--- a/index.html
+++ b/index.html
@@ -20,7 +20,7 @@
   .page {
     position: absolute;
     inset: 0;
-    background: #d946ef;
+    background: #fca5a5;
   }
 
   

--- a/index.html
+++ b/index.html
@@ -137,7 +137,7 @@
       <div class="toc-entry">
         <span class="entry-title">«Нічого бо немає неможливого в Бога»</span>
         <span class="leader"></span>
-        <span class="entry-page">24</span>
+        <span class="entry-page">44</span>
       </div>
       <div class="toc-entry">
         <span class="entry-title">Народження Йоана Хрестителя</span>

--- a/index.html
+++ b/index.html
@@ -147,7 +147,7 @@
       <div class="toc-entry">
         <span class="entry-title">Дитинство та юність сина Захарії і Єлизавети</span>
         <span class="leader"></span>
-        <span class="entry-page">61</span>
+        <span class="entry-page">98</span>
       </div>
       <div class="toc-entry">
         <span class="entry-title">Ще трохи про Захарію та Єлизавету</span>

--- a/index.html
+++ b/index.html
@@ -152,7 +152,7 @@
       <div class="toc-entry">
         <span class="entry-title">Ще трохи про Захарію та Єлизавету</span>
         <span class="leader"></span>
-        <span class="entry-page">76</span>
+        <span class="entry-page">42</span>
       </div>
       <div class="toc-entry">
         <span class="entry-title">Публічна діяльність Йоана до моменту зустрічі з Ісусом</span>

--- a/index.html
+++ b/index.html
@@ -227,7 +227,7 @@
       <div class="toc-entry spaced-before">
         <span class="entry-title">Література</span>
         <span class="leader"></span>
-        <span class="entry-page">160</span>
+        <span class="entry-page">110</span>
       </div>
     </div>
|---|
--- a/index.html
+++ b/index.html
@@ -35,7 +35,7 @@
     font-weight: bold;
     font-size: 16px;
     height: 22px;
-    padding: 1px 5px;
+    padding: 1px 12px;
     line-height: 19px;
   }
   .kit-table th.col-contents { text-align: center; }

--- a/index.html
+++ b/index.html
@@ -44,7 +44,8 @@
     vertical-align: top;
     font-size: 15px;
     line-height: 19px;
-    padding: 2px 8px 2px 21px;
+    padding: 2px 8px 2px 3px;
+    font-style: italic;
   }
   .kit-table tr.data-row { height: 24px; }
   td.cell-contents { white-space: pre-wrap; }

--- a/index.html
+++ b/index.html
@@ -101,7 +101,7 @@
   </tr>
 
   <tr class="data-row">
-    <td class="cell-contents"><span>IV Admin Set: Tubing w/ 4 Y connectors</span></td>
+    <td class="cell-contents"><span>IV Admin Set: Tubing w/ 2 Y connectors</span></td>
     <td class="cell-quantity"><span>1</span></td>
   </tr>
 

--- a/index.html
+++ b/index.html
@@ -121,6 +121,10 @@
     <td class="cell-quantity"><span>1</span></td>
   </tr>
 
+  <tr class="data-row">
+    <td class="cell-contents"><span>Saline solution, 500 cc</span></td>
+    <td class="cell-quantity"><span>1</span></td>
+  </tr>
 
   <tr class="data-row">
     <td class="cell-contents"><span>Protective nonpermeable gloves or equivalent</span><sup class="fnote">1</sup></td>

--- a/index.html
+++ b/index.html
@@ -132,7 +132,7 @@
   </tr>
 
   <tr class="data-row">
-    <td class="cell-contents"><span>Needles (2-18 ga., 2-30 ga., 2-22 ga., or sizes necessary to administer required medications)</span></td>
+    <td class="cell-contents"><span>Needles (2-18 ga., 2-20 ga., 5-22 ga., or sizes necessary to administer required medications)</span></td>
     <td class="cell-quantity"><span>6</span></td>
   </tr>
|---|
__REQUIRED ACTION__.
Going through the material, how many lines contain the word "padding"? Please give only the number.

__RESPONSE AREA__.
4